教皇フランシスコ、2021年2月28日「お告げの祈り」でのことば

 

教皇フランシスコ、2021年2月28日「お告げの祈り」でのことば

親愛なる兄弟姉妹の皆さん、こんにちは。

 四旬節第二主日の今日、わたしたちは山上でイエスの姿が弟子たちの前で変容したことについて考えるよう招かれています(マルコ9・2-10参照)。この場面の直前にイエスは、ご自分がエルサレムで多くの苦しみを受け、排斥され、殺されることになっていると予告されました。イエスの友人や、親しい人、弟子たちがどう思ったのかは容易に想像できます。力強い勝利者としてのメシアのイメージが覆され、夢が打ち砕かれました。そして、自分たちが信じていた先生が、最悪のならず者のように殺されると思い、苦悩していました。そうした苦しみのときに、イエスはペトロとヤコブとヨハネをお呼びになり、一緒に山に登られました。

 イエスは彼らを「連れて、高い山に登られた」(2節)と、福音書に記されています。聖書では山にはつねに特別な意味が伴います。それは天と地が接する高い場所であり、モーセと預言者たちが、神と出会うという思いもよらない体験をしたところでもあります。山に登ることは、神に少しでも近づくことです。イエスは三人の弟子とともに山に登り、山頂に留まります。そこでイエスの姿が、弟子たちの前で変わります。顔が輝き、服が光のように白くなります。その姿は、おびえている人々に光、希望の光、影を貫く光を与えてくださる復活した主の姿を予感させます。死はもはやすべての終わりではなくなります。復活の栄光に向けて開かれているからです。ですから、イエスはご自分の死を予告し、弟子たちと一緒に山に登り、復活というこれから起こることを彼らに示されます。

 使徒ペトロが叫んでいるように(5節参照)、主とともに山に留まり、四旬節の心で、この光を「予見して」生きることは、すばらしいことです。そのことは、主は復活し、闇に最後まで覆われたままにはされないことを思い起すよう、とくに過酷な試練をくぐるときに――試練をくぐることの意味を、多くの方がご存じかと思います――、わたしたちを促します。
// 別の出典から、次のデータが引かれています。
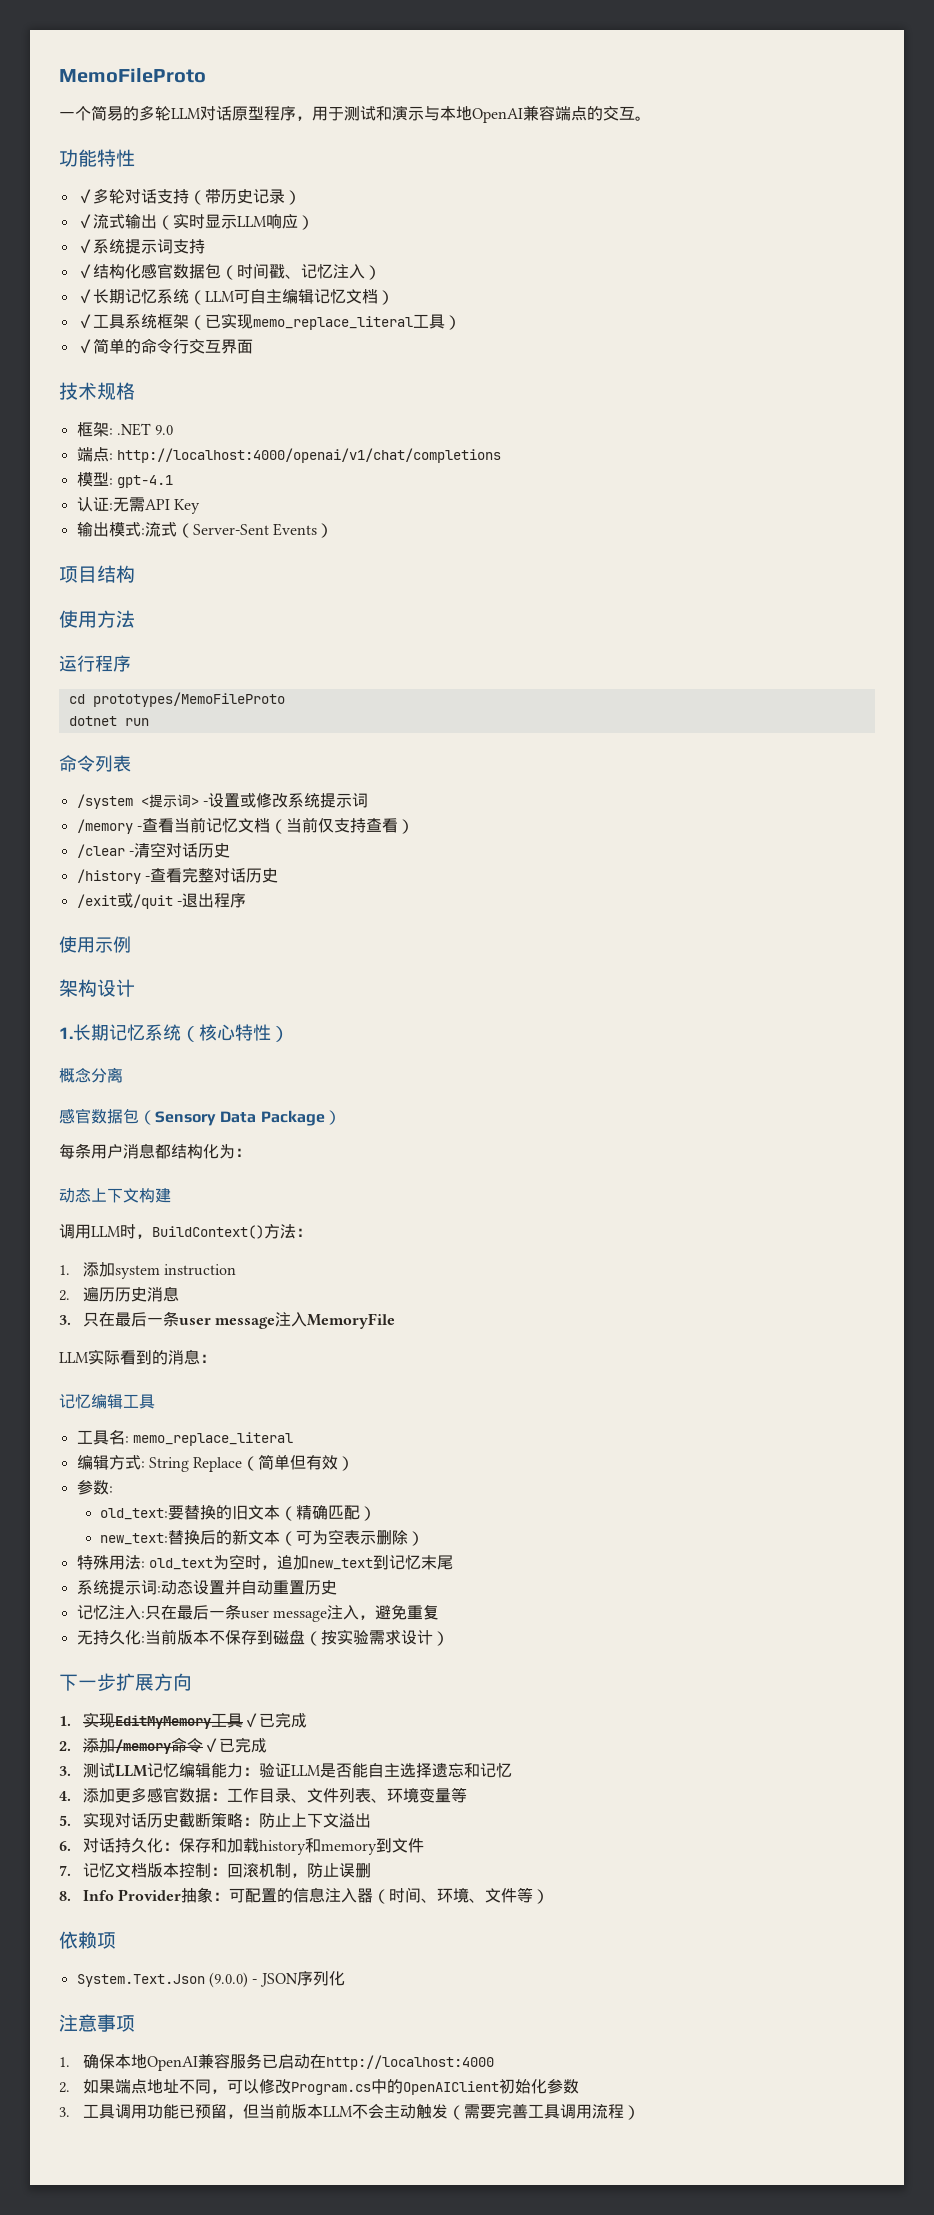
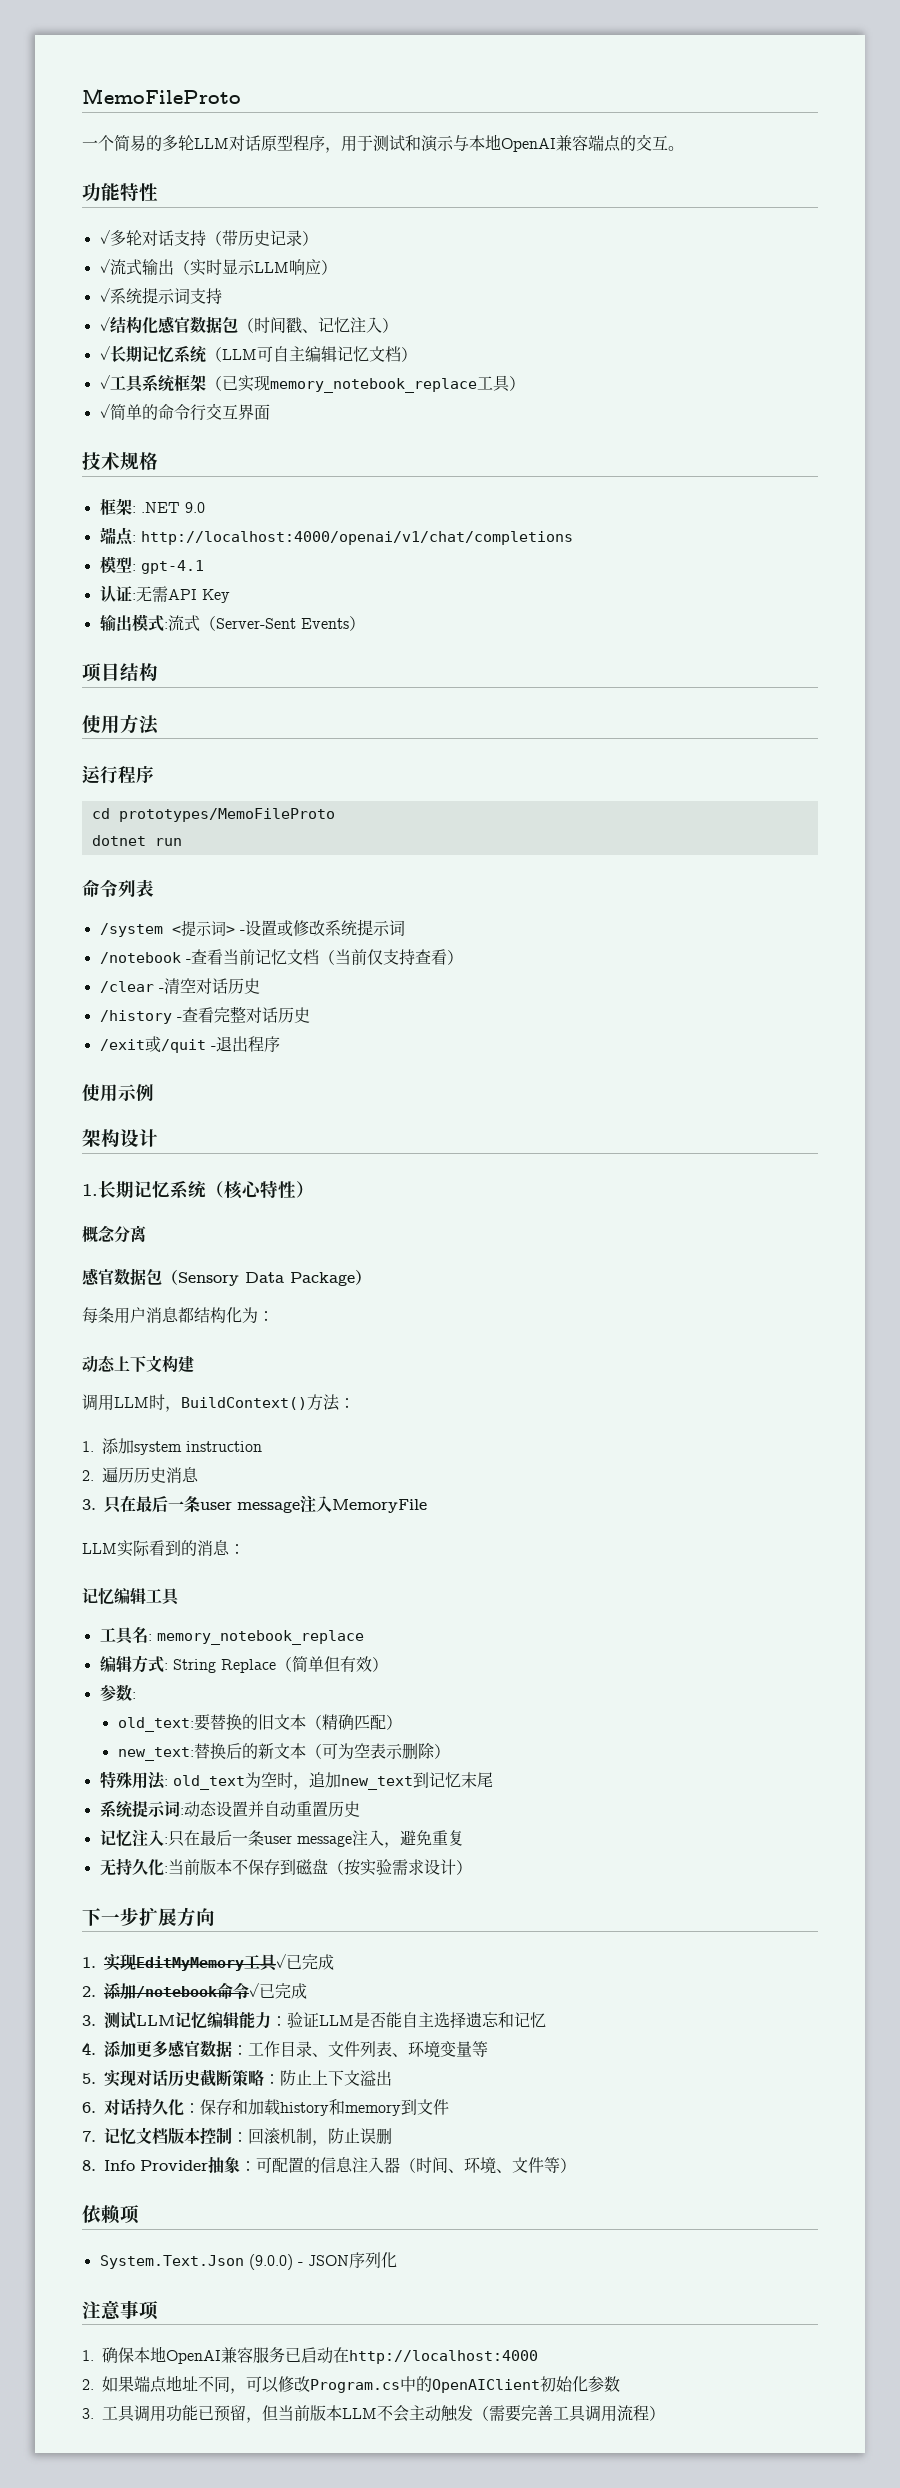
- ✓工具系统框架（已实现memo_replace_literal工具）
+ ✓工具系统框架（已实现memory_notebook_replace工具）
- /memory -查看当前记忆文档（当前仅支持查看）
+ /notebook -查看当前记忆文档（当前仅支持查看）
- 工具名: memo_replace_literal
+ 工具名: memory_notebook_replace
- 2.添加/memory命令✓已完成
+ 2.添加/notebook命令✓已完成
 わたしたちは個人生活、家庭や社会での生活において闇に覆われた時を過ごし、そこから出られないのではないかと何度も恐れます。病気や、原因不明の痛み、死の神秘といった大きな謎の前で、おびえてしまうことがよくあります。その信仰の道では、十字架刑の過酷さ、福音によって求められる事柄のために、つまずくことがあります。福音は自分の人生を自分のために守るのではなく、奉仕のために、愛のうちにその人生を投げ打つよう求めます。ですから、これまでとは異なる視点をもつ必要があります。いのちの神秘の奥底を照らす光、これまでの自分の行動パターンや世間の批判を乗り越える助けとなる光が必要です。わたしたちの人生の隅々を明るく照らし、復活の勝利から始まる歴史を理解できるよう助けてくれる復活した主の美しさを観想するために、わたしたちも山を登らなければなりません。

 しかし、「わたしたちがここにいるのは、すばらしいことです」というペトロの気持ちが、霊的な怠惰さに結びついてしまわないよう、気をつけてください。自分がそうした出会いをしたことに満足し、山頂にいつまでも留まることはできません。イエスご自身がわたしたちを谷へと、兄弟姉妹のもとへと、日常生活へと連れ戻してくださいます。霊的に怠惰にならないように気をつけなければなりません。わたしたちは祈り、典礼にあずかっているから大丈夫だなどと、決して思ってはなりません。山に登ることは、現実を忘れることではありません。祈ることは、人生における労苦を避けることではありません。信仰の光は、優美な霊的な感覚を与えるものではありません。イエスのメッセージはそのようなものではありません。わたしたちがキリストと出会うという体験をするよう招かれているのは、キリストの光に照らされたわたしたちが、今度はその明かりをあらゆるところに運び、輝かせるためなのです。人々の心に小さな炎を灯すこと、ほのかな愛と希望を灯す福音の小さなランプになること、それこそがキリスト者の使命です。

 驚きをもってキリストの光を受け、その光を守り、分かち合えるよう、至聖なるマリアがわたしたちを助けてくださるよう祈りましょう。